Work instruction >> Restate word for word the line with "Added debug feature" and all lines after it; please stop only at the end of the listing below.

= = = =

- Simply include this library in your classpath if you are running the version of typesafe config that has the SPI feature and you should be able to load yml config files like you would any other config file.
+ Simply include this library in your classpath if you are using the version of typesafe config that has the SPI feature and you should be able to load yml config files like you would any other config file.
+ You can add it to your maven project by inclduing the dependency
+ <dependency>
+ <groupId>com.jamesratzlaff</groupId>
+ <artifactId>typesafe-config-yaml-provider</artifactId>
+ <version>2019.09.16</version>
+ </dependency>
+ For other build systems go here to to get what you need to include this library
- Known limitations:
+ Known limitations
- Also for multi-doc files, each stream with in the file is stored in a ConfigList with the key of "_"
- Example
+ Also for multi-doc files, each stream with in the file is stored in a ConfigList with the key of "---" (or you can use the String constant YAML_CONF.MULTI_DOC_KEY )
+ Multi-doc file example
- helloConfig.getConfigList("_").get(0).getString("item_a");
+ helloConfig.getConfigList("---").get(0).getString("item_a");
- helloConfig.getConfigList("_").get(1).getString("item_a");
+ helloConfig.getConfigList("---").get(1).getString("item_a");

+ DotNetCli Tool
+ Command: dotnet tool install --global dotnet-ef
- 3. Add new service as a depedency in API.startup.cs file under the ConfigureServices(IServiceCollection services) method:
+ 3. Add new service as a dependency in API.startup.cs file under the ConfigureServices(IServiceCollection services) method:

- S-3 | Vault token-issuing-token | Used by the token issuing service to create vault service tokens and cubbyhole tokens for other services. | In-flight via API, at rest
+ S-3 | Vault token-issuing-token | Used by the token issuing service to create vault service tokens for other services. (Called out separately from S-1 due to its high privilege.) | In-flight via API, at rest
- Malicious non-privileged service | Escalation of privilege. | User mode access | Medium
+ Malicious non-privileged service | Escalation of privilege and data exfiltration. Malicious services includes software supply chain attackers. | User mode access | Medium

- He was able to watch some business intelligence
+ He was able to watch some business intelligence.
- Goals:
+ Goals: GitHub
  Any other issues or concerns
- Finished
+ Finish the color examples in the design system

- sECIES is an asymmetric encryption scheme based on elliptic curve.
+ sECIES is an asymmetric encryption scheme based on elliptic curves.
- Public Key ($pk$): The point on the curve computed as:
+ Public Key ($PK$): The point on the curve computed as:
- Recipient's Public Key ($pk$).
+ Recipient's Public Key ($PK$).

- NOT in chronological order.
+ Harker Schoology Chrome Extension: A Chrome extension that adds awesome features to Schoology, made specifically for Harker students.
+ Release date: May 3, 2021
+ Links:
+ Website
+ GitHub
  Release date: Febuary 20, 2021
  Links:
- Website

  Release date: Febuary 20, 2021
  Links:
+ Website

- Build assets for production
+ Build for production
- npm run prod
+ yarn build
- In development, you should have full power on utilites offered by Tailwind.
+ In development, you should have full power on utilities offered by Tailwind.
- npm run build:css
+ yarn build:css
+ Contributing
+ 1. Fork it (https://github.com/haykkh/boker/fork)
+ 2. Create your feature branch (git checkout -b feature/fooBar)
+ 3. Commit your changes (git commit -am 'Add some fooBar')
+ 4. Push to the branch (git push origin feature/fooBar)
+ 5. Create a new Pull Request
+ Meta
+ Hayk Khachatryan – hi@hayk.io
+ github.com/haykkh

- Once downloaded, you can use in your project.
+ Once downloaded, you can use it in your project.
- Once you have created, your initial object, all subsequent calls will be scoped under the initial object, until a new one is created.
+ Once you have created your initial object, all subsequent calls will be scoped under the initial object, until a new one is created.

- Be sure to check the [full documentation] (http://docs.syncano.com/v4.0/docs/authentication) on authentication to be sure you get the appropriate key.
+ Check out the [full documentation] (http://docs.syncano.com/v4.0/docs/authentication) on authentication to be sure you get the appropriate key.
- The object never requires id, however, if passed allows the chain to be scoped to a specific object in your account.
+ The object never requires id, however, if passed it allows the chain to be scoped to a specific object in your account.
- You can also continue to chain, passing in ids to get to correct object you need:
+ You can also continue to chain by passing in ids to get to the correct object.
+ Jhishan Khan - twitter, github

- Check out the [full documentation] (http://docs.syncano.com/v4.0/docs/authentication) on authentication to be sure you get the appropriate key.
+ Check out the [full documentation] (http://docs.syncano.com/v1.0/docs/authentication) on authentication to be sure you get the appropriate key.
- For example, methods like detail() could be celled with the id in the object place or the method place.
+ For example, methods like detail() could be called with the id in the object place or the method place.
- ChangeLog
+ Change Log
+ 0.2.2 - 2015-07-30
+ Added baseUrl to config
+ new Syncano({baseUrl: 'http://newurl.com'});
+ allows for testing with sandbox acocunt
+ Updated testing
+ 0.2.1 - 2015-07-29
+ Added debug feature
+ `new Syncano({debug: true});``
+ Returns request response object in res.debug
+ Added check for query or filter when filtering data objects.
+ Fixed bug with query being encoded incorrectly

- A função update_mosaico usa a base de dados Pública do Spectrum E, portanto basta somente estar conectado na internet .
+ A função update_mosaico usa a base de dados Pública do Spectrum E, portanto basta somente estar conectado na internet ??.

= = = =

Solved exercise >>
+ Added debug feature
+ `new Syncano({debug: true});``
+ Returns request response object in res.debug
+ Added check for query or filter when filtering data objects.
+ Fixed bug with query being encoded incorrectly

- A função update_mosaico usa a base de dados Pública do Spectrum E, portanto basta somente estar conectado na internet .
+ A função update_mosaico usa a base de dados Pública do Spectrum E, portanto basta somente estar conectado na internet ??.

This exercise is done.